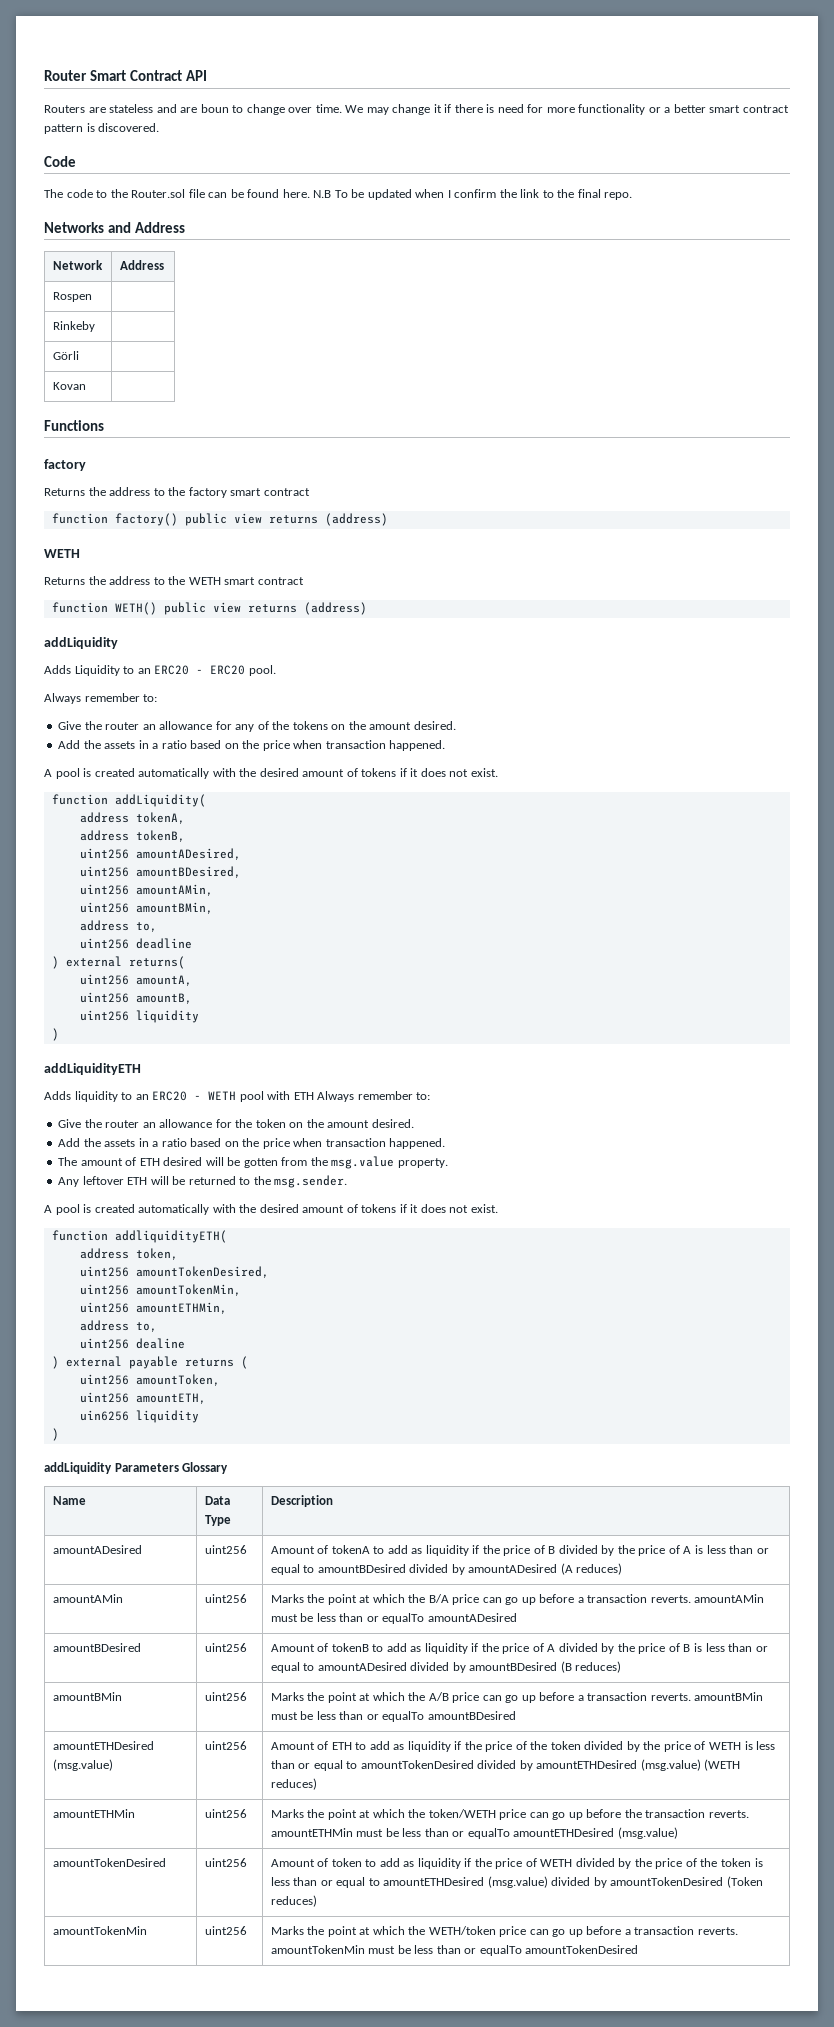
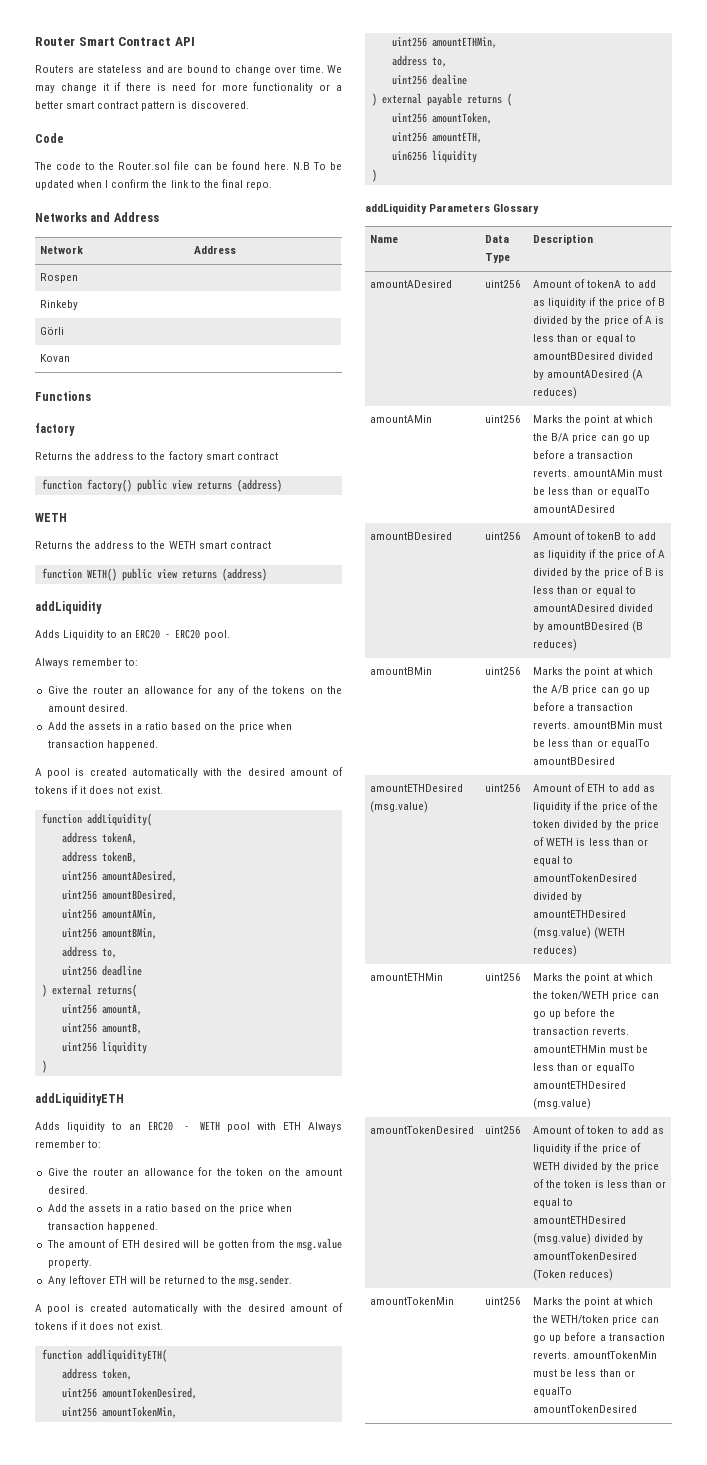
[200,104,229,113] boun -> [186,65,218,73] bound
----------
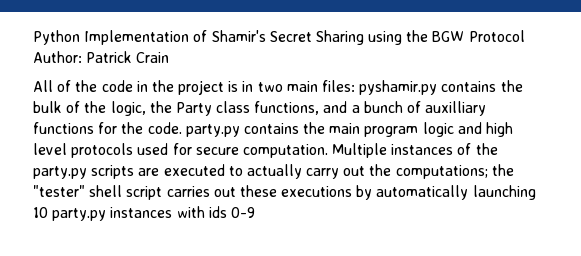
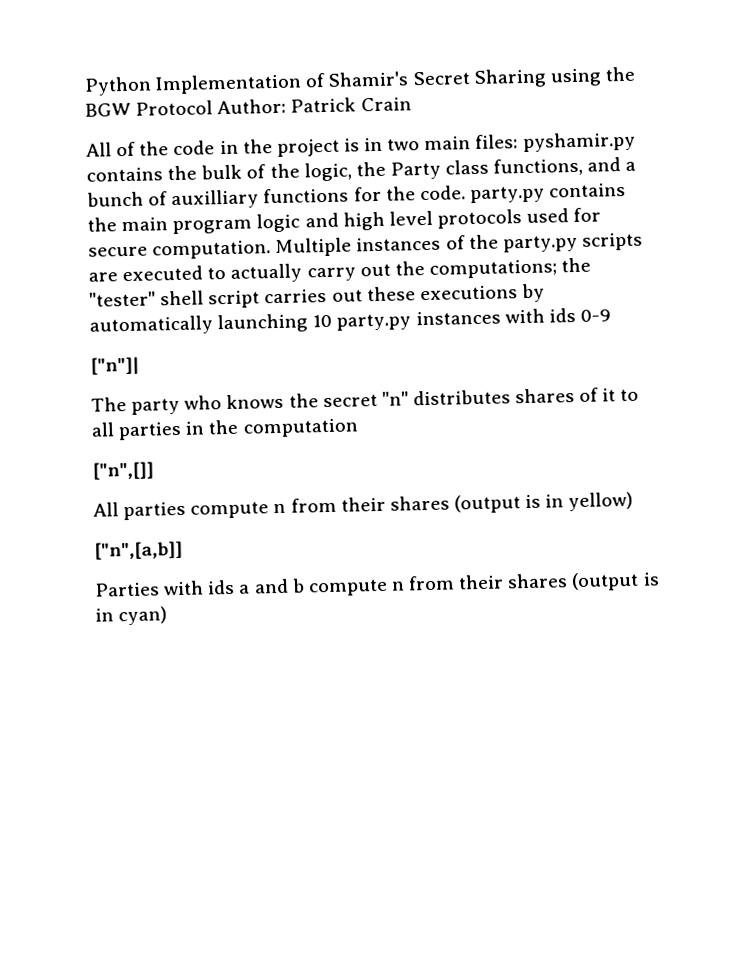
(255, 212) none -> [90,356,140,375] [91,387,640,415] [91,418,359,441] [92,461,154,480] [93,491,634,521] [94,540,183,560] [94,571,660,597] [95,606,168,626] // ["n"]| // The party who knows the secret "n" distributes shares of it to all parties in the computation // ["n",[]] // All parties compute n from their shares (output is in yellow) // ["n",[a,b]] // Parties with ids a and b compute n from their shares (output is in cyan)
----------
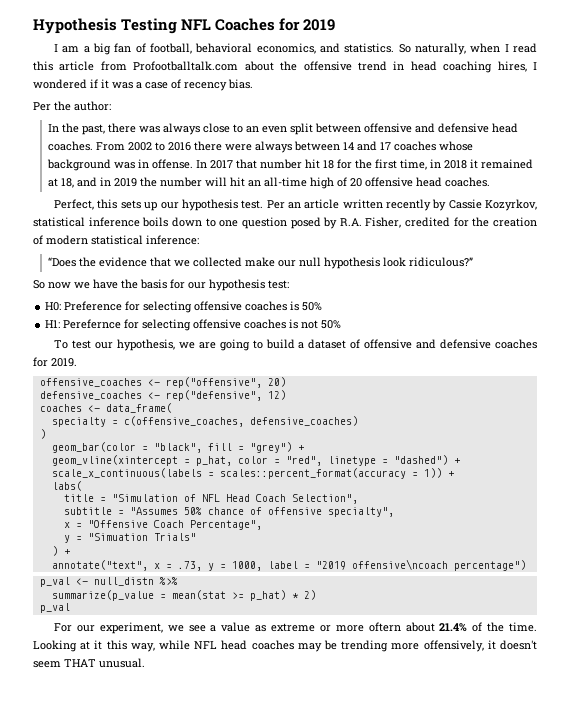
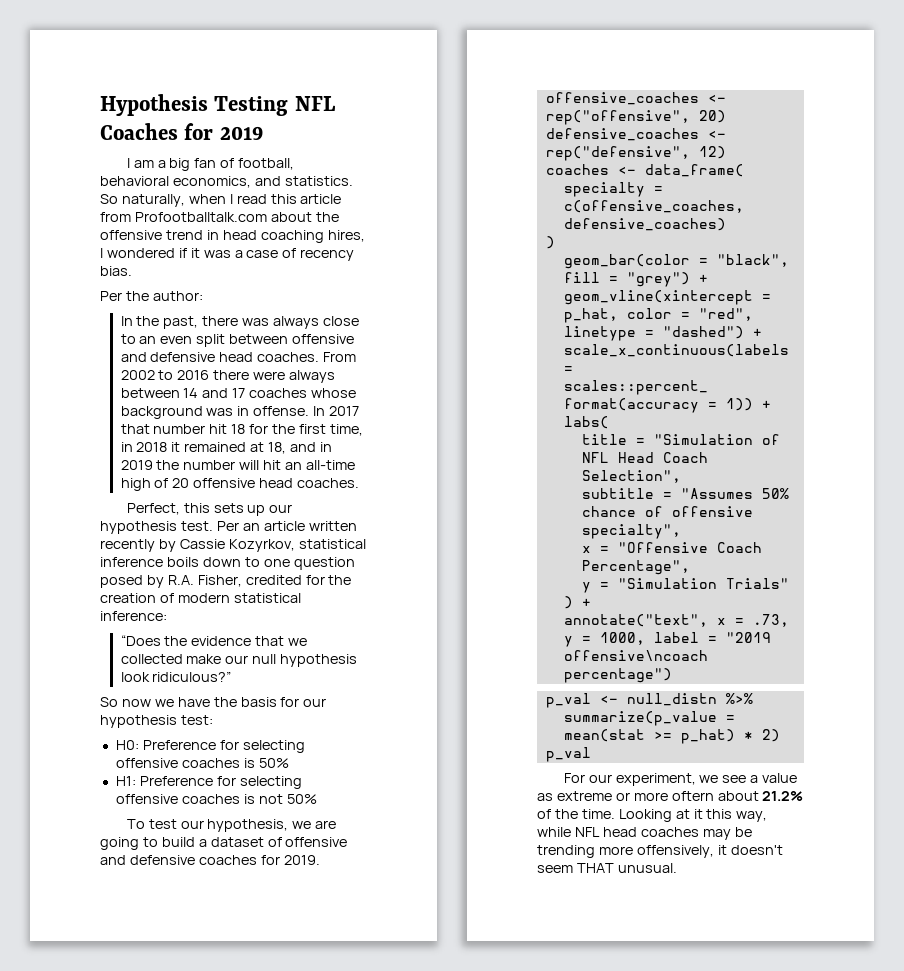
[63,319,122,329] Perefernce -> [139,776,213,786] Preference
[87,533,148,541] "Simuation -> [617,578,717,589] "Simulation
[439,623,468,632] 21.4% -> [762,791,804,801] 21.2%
----------
> _TRY IT_: Output should match, line for line, the stretch of the material above from the line holding "[63,319,122,329] Perefernce ->" through the line holding "[439,623,468,632] 21.4% ->".

> _RESULT OF THIS TASK_:
[63,319,122,329] Perefernce -> [139,776,213,786] Preference
[87,533,148,541] "Simuation -> [617,578,717,589] "Simulation
[439,623,468,632] 21.4% -> [762,791,804,801] 21.2%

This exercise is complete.